• **EXERCISE PROMPT**
Give every entry below again, exactly as written, and skip the images.

• **INFORMATION SHOWN**
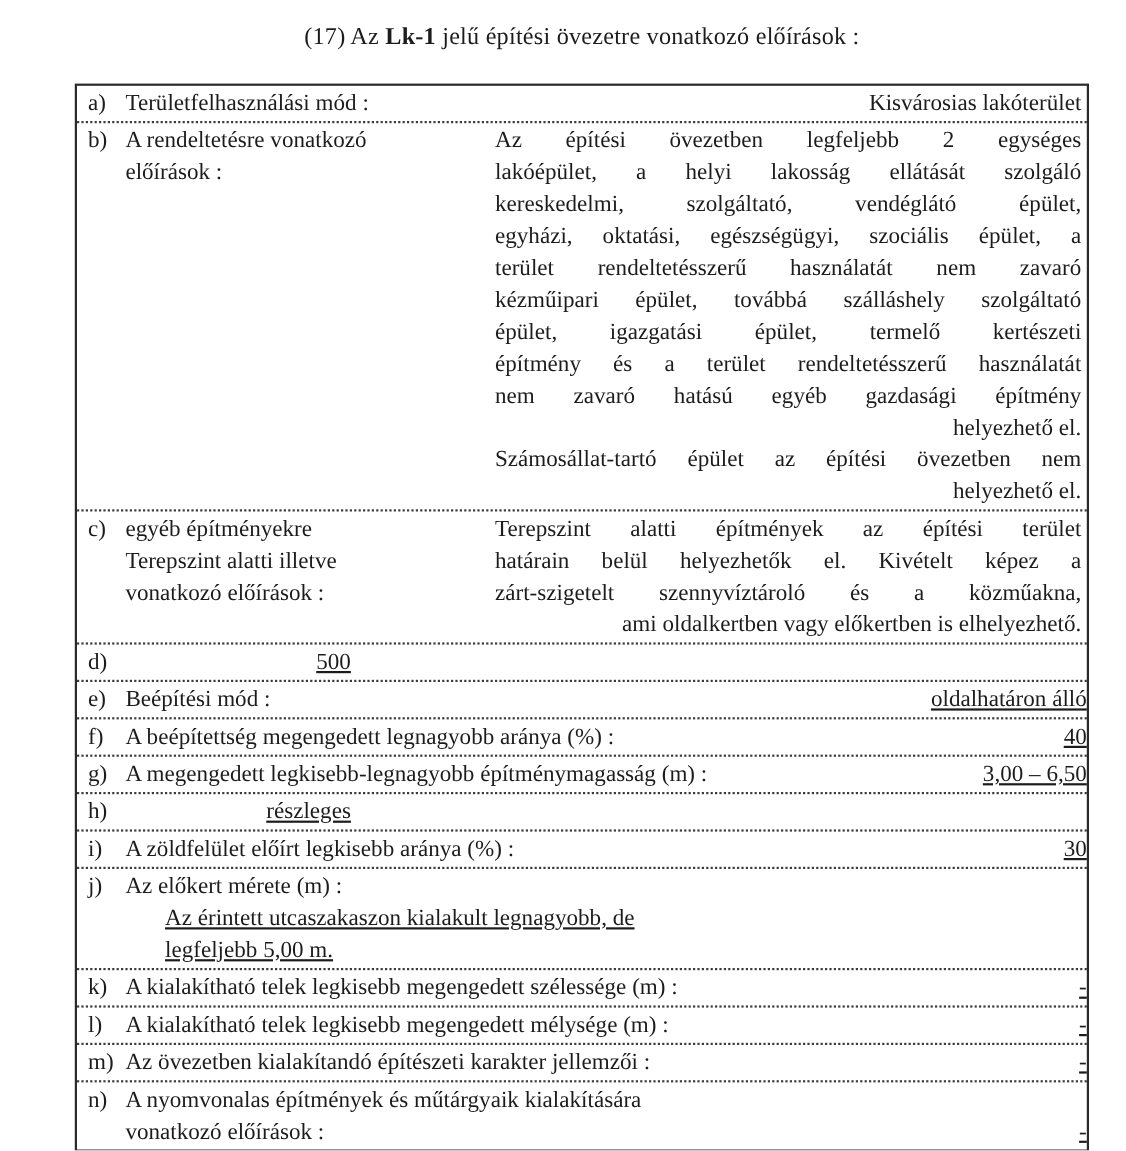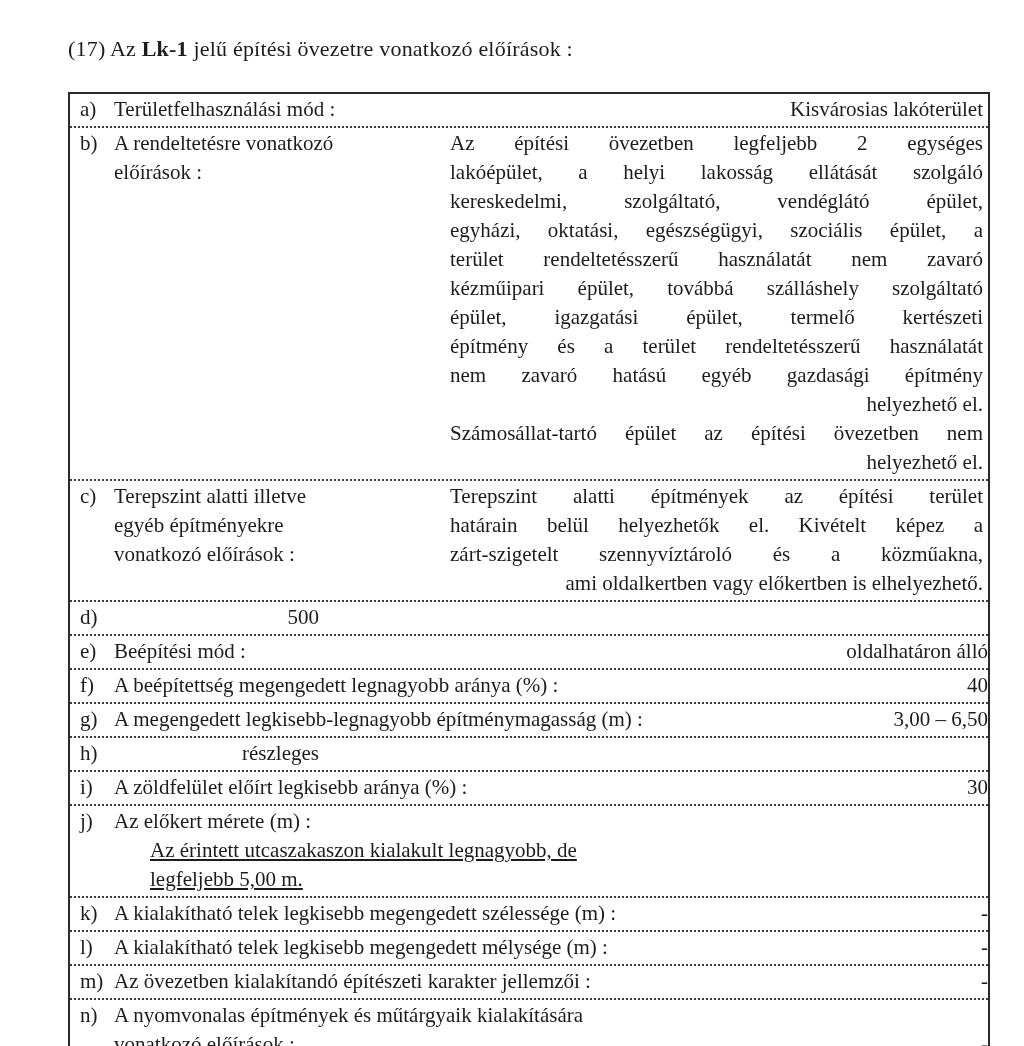--- a/index.html
+++ b/index.html
@@ -14,22 +14,23 @@
     width: 1024px;
     height: 1046px;
     background: #ffffff;
     box-sizing: border-box;
     padding: 18px 34px 0 68px;
     overflow: hidden;
   }
   .doc-title {
     font-size: 22px;
     line-height: 30px;
-    margin: 16px 0 28px 0;
+    margin: 0 0 28px 0;
     letter-spacing: 0.2px;
+    text-align: center;
   }
   .doc-title .bold { font-weight: bold; }
   .reg-table {
     width: 922px;
     border: 2px solid #2a2a2a;
     box-sizing: border-box;
     font-size: 21px;
     line-height: 29px;
   }
   .row {
@@ -56,20 +57,21 @@
   }
   .col-value { box-sizing: border-box; }
   .split .col-value {
     flex: 1;
     padding-right: 5px;
   }
   .kv .col-value {
     flex: none;
     width: 205px;
     text-align: center;
+    text-decoration: underline;
   }
   .kv .col-value.v-bottom {
     display: flex;
     flex-direction: column;
     justify-content: flex-end;
   }
   .vline.fill {
     text-align: justify;
     text-align-last: justify;
   }
@@ -113,22 +115,22 @@
           <div class="vline fill">építmény és a terület rendeltetésszerű használatát</div>
           <div class="vline fill">nem zavaró hatású egyéb gazdasági építmény</div>
           <div class="vline plain">helyezhető el.</div>
           <div class="vline fill">Számosállat-tartó épület az építési övezetben nem</div>
           <div class="vline plain">helyezhető el.</div>
         </div>
       </div>
       <div class="row split">
         <div class="col-letter">c)</div>
         <div class="col-label">
+          <div class="label-line">egyéb építményekre</div>
           <div class="label-line">Terepszint alatti illetve</div>
-          <div class="label-line">egyéb építményekre</div>
           <div class="label-line">vonatkozó előírások :</div>
         </div>
         <div class="col-value">
           <div class="vline fill">Terepszint alatti építmények az építési terület</div>
           <div class="vline fill">határain belül helyezhetők el. Kivételt képez a</div>
           <div class="vline fill">zárt-szigetelt szennyvíztároló és a közműakna,</div>
           <div class="vline plain">ami oldalkertben vagy előkertben is elhelyezhető.</div>
         </div>
       </div>
       <div class="row kv">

• **OUTPUT OF THE EXERCISE**
--- a/index.html
+++ b/index.html
@@ -14,22 +14,23 @@
     width: 1024px;
     height: 1046px;
     background: #ffffff;
     box-sizing: border-box;
     padding: 18px 34px 0 68px;
     overflow: hidden;
   }
   .doc-title {
     font-size: 22px;
     line-height: 30px;
-    margin: 16px 0 28px 0;
+    margin: 0 0 28px 0;
     letter-spacing: 0.2px;
+    text-align: center;
   }
   .doc-title .bold { font-weight: bold; }
   .reg-table {
     width: 922px;
     border: 2px solid #2a2a2a;
     box-sizing: border-box;
     font-size: 21px;
     line-height: 29px;
   }
   .row {
@@ -56,20 +57,21 @@
   }
   .col-value { box-sizing: border-box; }
   .split .col-value {
     flex: 1;
     padding-right: 5px;
   }
   .kv .col-value {
     flex: none;
     width: 205px;
     text-align: center;
+    text-decoration: underline;
   }
   .kv .col-value.v-bottom {
     display: flex;
     flex-direction: column;
     justify-content: flex-end;
   }
   .vline.fill {
     text-align: justify;
     text-align-last: justify;
   }
@@ -113,22 +115,22 @@
           <div class="vline fill">építmény és a terület rendeltetésszerű használatát</div>
           <div class="vline fill">nem zavaró hatású egyéb gazdasági építmény</div>
           <div class="vline plain">helyezhető el.</div>
           <div class="vline fill">Számosállat-tartó épület az építési övezetben nem</div>
           <div class="vline plain">helyezhető el.</div>
         </div>
       </div>
       <div class="row split">
         <div class="col-letter">c)</div>
         <div class="col-label">
+          <div class="label-line">egyéb építményekre</div>
           <div class="label-line">Terepszint alatti illetve</div>
-          <div class="label-line">egyéb építményekre</div>
           <div class="label-line">vonatkozó előírások :</div>
         </div>
         <div class="col-value">
           <div class="vline fill">Terepszint alatti építmények az építési terület</div>
           <div class="vline fill">határain belül helyezhetők el. Kivételt képez a</div>
           <div class="vline fill">zárt-szigetelt szennyvíztároló és a közműakna,</div>
           <div class="vline plain">ami oldalkertben vagy előkertben is elhelyezhető.</div>
         </div>
       </div>
       <div class="row kv">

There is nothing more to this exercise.